---- Records to process

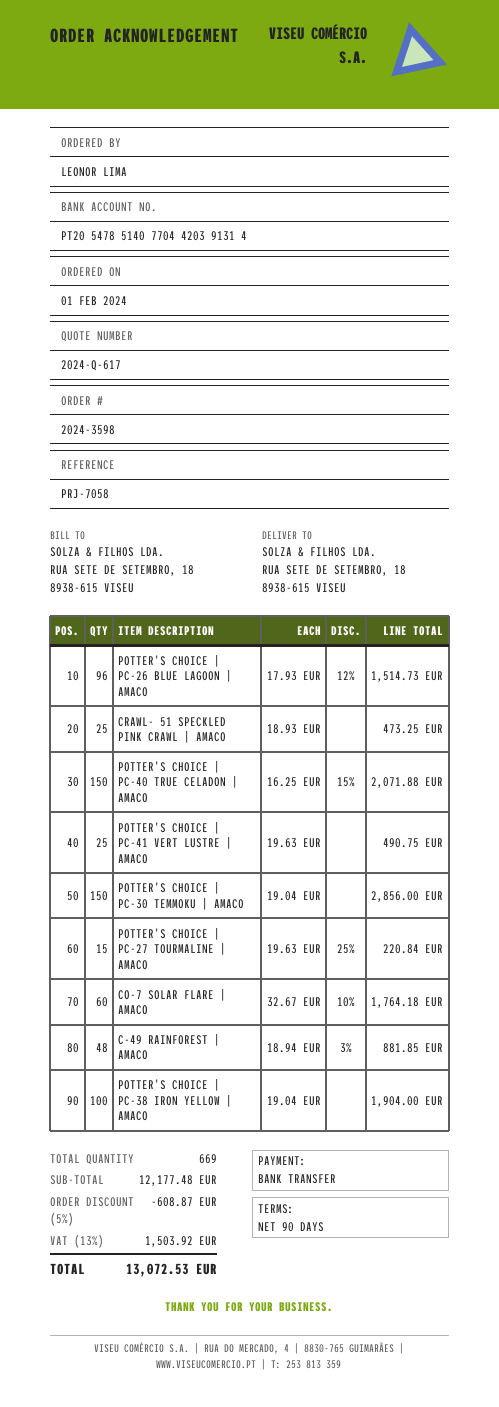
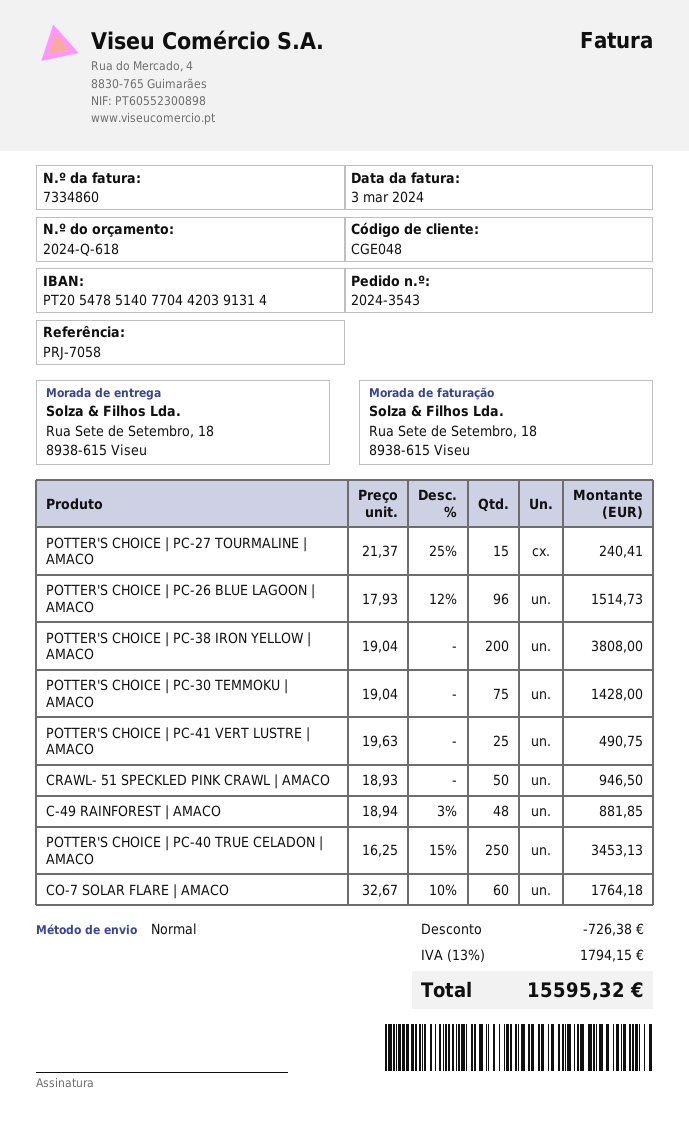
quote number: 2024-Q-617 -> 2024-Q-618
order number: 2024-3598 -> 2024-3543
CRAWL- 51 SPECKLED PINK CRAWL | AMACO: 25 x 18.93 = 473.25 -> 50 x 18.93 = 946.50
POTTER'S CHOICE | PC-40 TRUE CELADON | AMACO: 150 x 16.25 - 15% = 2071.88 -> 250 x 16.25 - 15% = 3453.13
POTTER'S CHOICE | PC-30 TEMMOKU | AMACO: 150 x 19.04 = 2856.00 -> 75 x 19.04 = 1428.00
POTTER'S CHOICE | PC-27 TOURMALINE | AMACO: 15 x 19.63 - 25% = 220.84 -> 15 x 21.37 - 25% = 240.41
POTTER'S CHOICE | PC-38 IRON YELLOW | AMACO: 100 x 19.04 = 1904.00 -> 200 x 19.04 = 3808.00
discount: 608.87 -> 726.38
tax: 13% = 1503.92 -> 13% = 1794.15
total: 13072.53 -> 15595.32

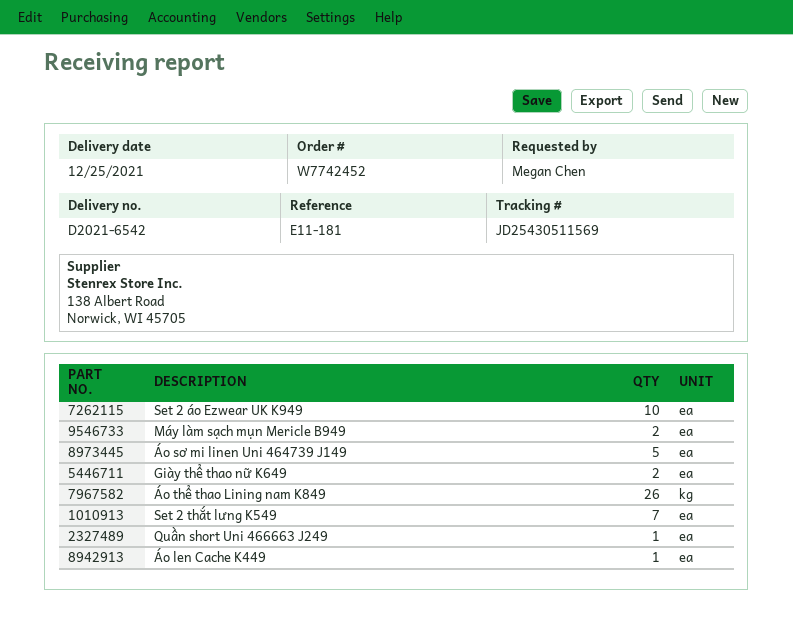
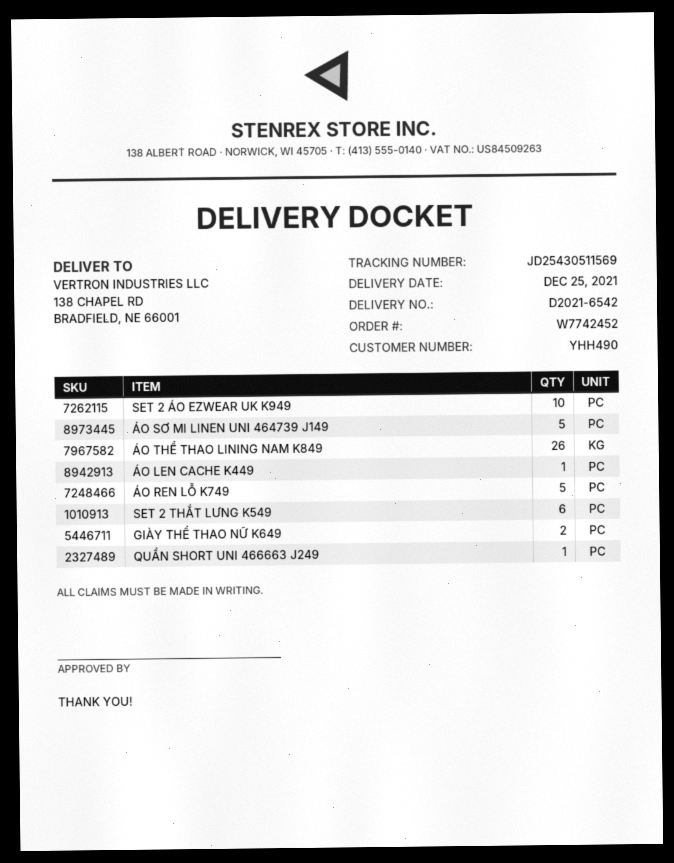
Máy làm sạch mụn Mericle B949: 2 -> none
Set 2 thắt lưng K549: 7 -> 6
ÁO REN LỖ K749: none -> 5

--------

§ Exercise: Match on "CHOICE" and report each line of the data above that has it.

§ Result for this task:
POTTER'S CHOICE | PC-40 TRUE CELADON | AMACO: 150 x 16.25 - 15% = 2071.88 -> 250 x 16.25 - 15% = 3453.13
POTTER'S CHOICE | PC-30 TEMMOKU | AMACO: 150 x 19.04 = 2856.00 -> 75 x 19.04 = 1428.00
POTTER'S CHOICE | PC-27 TOURMALINE | AMACO: 15 x 19.63 - 25% = 220.84 -> 15 x 21.37 - 25% = 240.41
POTTER'S CHOICE | PC-38 IRON YELLOW | AMACO: 100 x 19.04 = 1904.00 -> 200 x 19.04 = 3808.00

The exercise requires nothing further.